Content starts

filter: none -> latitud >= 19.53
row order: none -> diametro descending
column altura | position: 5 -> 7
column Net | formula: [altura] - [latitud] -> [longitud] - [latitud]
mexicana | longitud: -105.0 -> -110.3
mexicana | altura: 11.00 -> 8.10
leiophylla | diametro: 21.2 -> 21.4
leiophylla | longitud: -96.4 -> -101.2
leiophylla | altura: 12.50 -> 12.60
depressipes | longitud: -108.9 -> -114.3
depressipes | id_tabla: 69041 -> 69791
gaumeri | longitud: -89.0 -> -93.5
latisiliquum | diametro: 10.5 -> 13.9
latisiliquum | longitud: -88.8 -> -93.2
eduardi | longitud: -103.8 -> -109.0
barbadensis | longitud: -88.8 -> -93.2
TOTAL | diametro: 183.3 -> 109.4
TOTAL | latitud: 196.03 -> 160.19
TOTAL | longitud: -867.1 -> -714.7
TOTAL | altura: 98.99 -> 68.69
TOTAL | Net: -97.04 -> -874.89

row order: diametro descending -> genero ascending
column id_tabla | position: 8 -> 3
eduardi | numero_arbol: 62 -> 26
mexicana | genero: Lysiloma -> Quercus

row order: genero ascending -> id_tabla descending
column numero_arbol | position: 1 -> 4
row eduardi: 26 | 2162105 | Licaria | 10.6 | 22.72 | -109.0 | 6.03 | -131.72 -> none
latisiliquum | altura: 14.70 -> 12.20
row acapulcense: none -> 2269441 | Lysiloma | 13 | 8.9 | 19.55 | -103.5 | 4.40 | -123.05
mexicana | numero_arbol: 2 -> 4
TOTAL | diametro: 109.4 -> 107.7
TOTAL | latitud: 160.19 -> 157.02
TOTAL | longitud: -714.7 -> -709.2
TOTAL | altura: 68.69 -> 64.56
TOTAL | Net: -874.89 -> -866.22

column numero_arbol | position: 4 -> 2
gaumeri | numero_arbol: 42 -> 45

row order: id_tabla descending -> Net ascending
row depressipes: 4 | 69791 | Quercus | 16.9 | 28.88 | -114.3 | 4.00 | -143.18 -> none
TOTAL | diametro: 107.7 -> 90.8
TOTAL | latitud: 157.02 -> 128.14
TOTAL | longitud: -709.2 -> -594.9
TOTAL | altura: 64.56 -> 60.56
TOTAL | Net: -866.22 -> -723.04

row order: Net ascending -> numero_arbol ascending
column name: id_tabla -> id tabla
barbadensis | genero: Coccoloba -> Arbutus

Content ends

**Work task**
Pick every line from the listing holding the string "altura", and copy it.

**Answer below**
column altura | position: 5 -> 7
column Net | formula: [altura] - [latitud] -> [longitud] - [latitud]
mexicana | altura: 11.00 -> 8.10
leiophylla | altura: 12.50 -> 12.60
TOTAL | altura: 98.99 -> 68.69
latisiliquum | altura: 14.70 -> 12.20
TOTAL | altura: 68.69 -> 64.56
TOTAL | altura: 64.56 -> 60.56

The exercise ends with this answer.